Your password tricks aren’t protecting you from today’s hackers
Passwords are not a new thing as they've been around from the early 1960s. They help prevent unauthorized people from accessing files, programs, and other online resources. Of course, if you use them based on the best practices.
Cybersecurity experts remind us to use strong and unique passwords referring to the same best practice guides. Despite this, passwords are still one of the top reasons for data breaches. You will ask why? The answer is simple, most of these guides are leading you in the wrong direction.
What do we know about good passwords so far?
The Internet is full of guides on how to create strong passwords that protect you from brute-force attacks. And usually you will be advised to:
Use 8 or more characters. The more characters, the better;
Mix uppercase and lowercase letters;
Add some numbers;
Include at least one special character, such as .,! @ # ? ];
Mix lookalike characters to protect against password glimpses. For example, the letter O and the number 0, the letter S and the $ sign.
There is nothing truly wrong with the above list of to-dos. But nothing stops hackers from applying exactly the same patterns. They add various language dictionaries, even urban ones, numbers, special characters into their database. And if your password is something like Password12345! – it will take them roughly 10 minutes (depending on the algorithm they are using) to crack it.
What do we need to avoid in our passwords?
Creating completely uncrackable passwords is getting almost impossible. Reduce the chance of your password being compromised by avoiding the following bad practices. Sometimes that's all you need.
Don't use words you can find in the dictionary, especially if your password is made out of one word;
Don't reuse passwords listed in various articles as strong password examples;
Don't use your name, birth date or any other personal information;
Avoid keyboard patterns, such as 12345 or qwerty;
Don't use common acronyms, such as ASAP, TLTR or PANS;
Don't use repeating characters, such as 555;
Don't use passwords that were used in various guides as a good password example.
And above all don't reuse the same password on other platforms.
What can you do to make hackers work harder?
Make your password out of a sentence, this way it's easier to remember it too. It could be the first line of your favorite song or a random sentence. For example: Zaragotnicetrousersonsalefor$49.99 or Causeifyoulikedit,thenyoushouldhaveputaringonit (and yes, it’s the first line from Single ladies by Beyoncé).
Use password generators to generate strong passwords.
Enable two-factor authentication (2FA) where possible. It adds an extra layer of security that is difficult for hackers to crack.
Change them periodically - once every three to six months. And we mean changing it, not just adding an additional number or character to the end of the current password.
Be cautious with your passwords and never leave them exposed in any obvious places. Hackers are not some mysterious species living in the dark, they can be ordinary people around you.

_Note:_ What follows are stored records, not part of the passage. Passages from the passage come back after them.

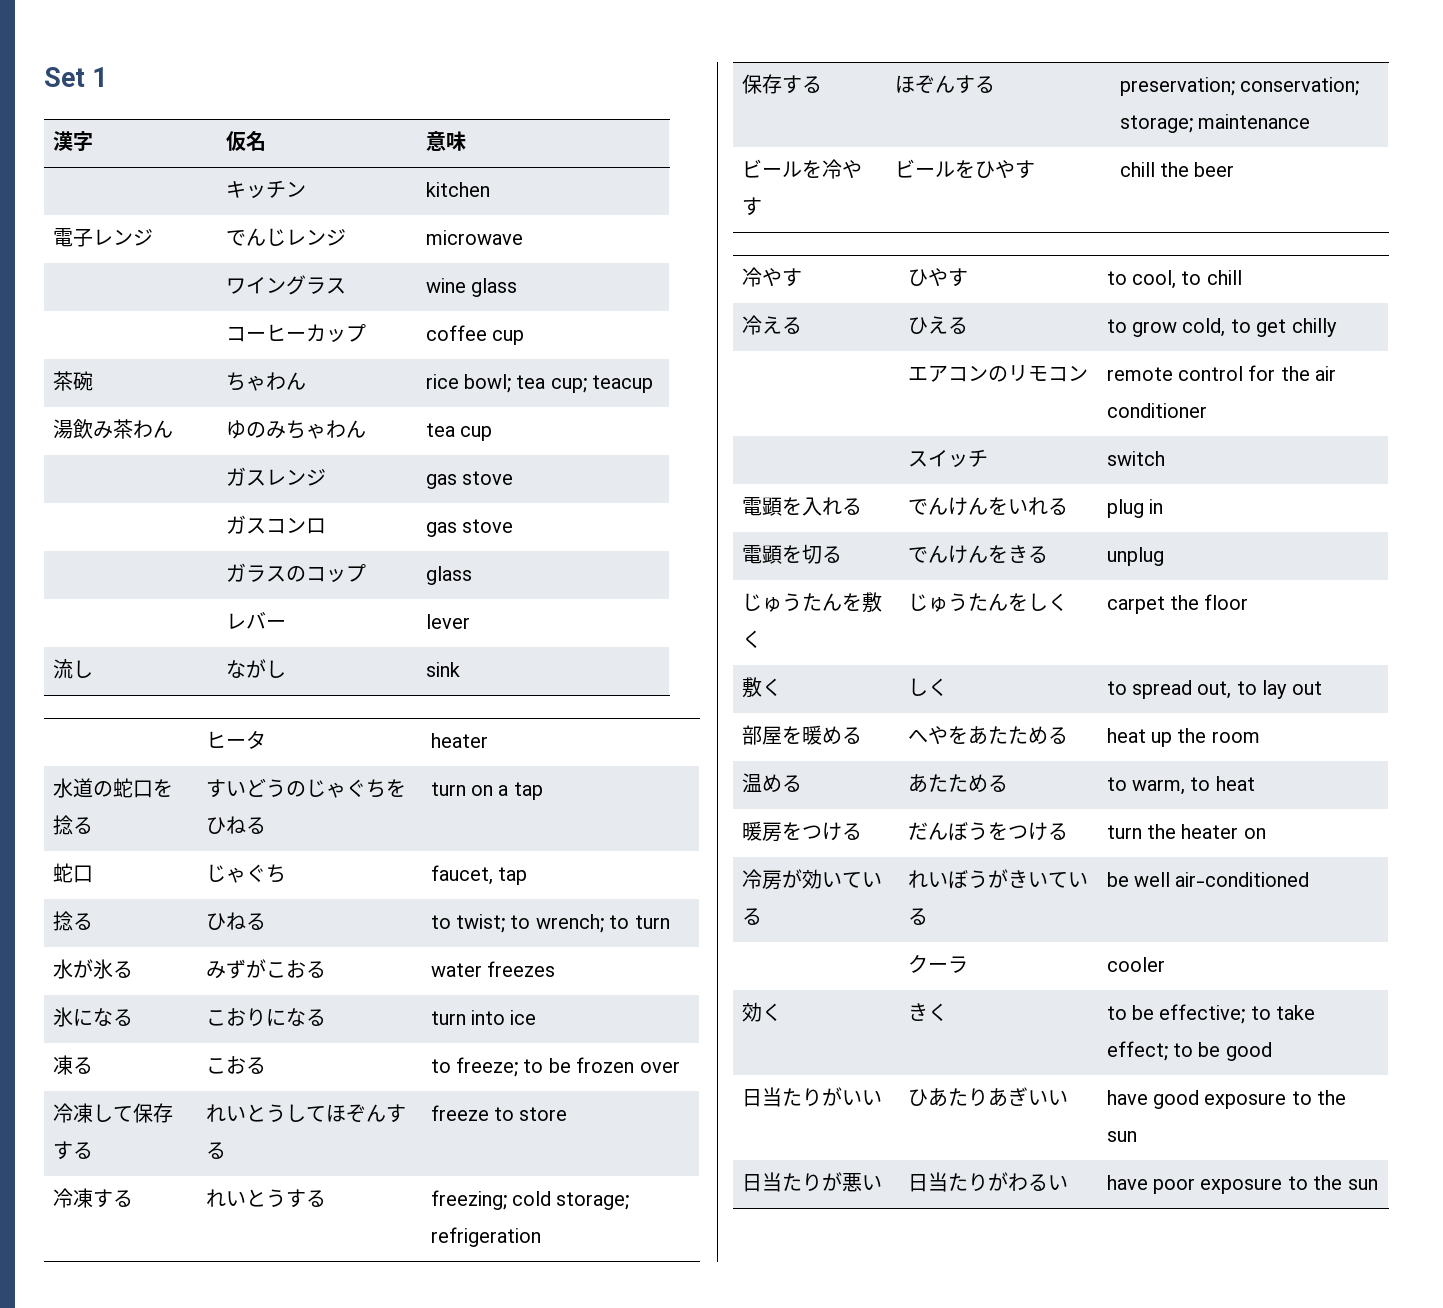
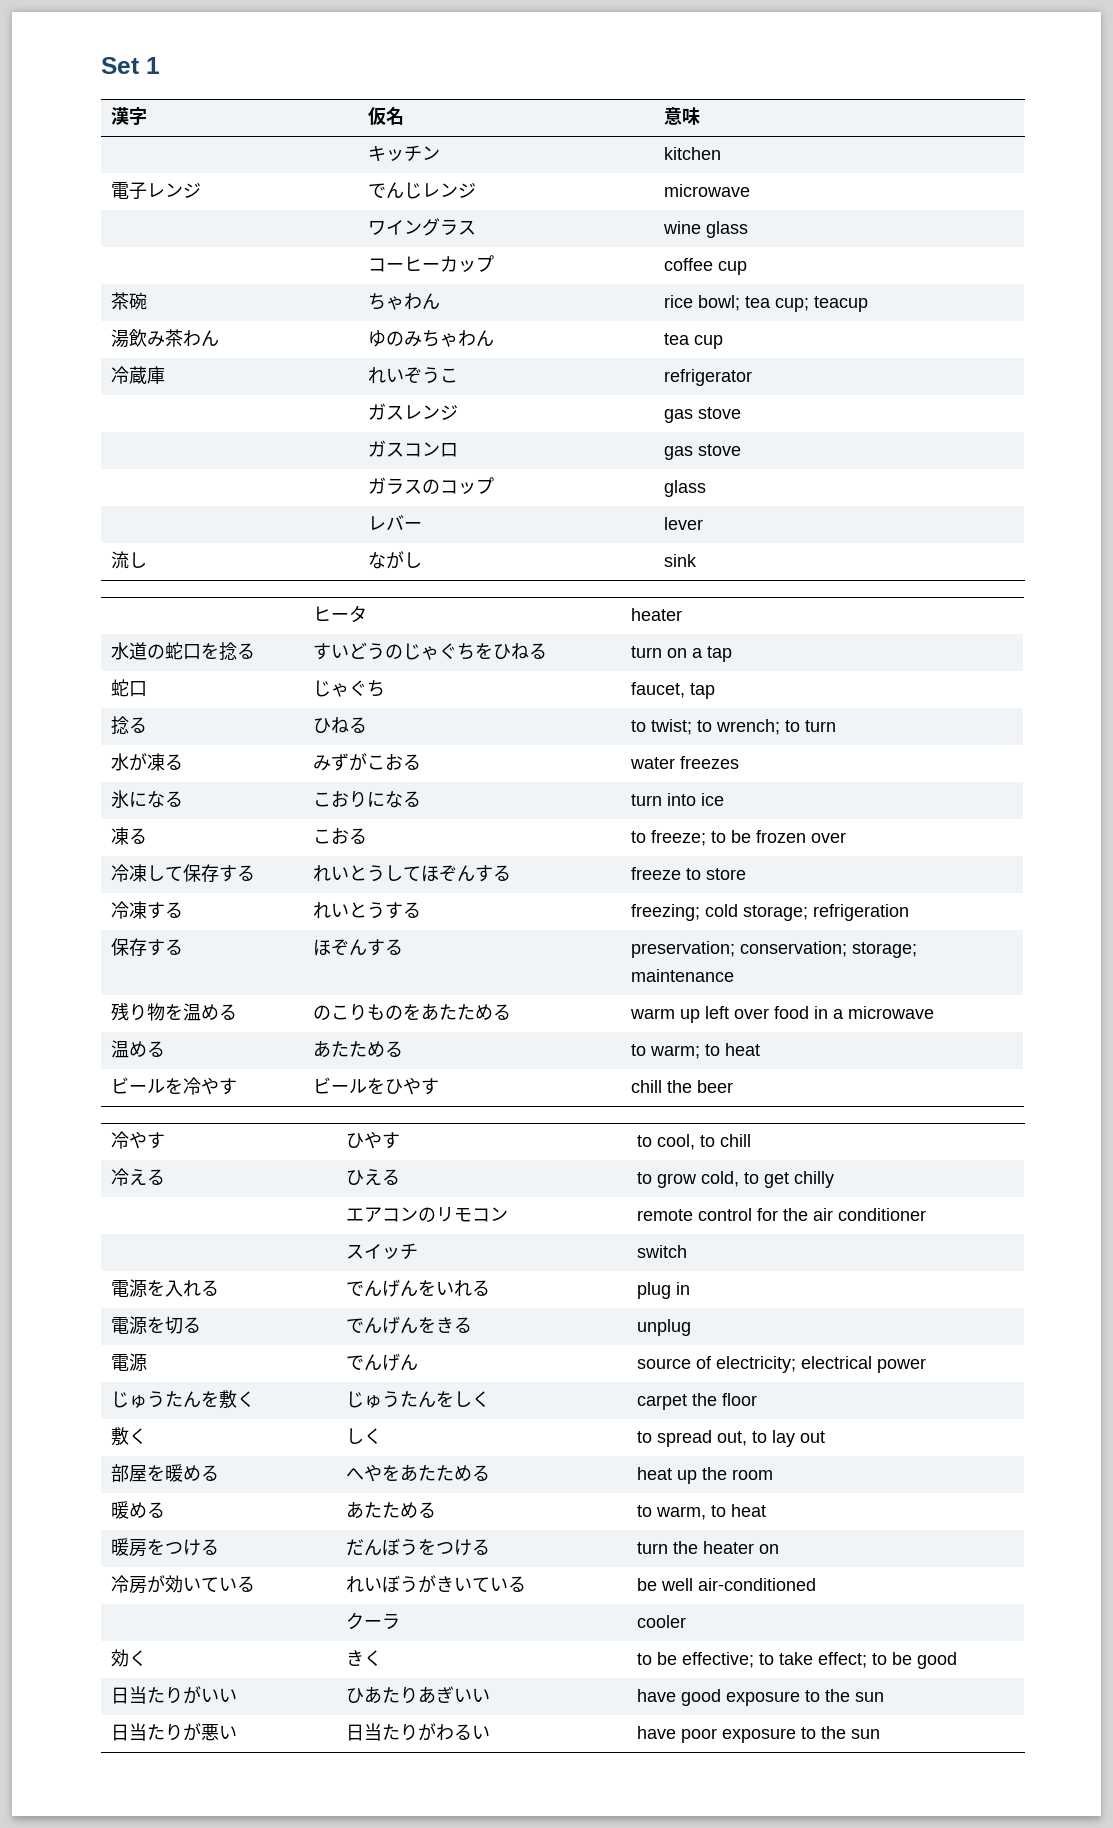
+ 冷蔵庫 | れいぞうこ | refrigerator
- 水が氷る | みずがこおる | water freezes
+ 水が凍る | みずがこおる | water freezes
+ 残り物を温める | のこりものをあたためる | warm up left over food in a microwave
+ 温める | あたためる | to warm; to heat
- 電顕を入れる | でんけんをいれる | plug in
+ 電源を入れる | でんげんをいれる | plug in
- 電顕を切る | でんけんをきる | unplug
+ 電源を切る | でんげんをきる | unplug
+ 電源 | でんげん | source of electricity; electrical power
- 温める | あたためる | to warm, to heat
+ 暖める | あたためる | to warm, to heat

Be vigilant when using computers in public places, such as libraries or cafes. Consider using a VPN. And never save your passwords on a computer that is used by more than one person.
Be cautious where you store your password. Don't store your password in a plain text file on your computer. Consider using a secure password manager, they can help you remember, manage and store your passwords securely.
Using stronger passwords won’t keep you secure from all the threats out there, but it’s a good first step in the right direction.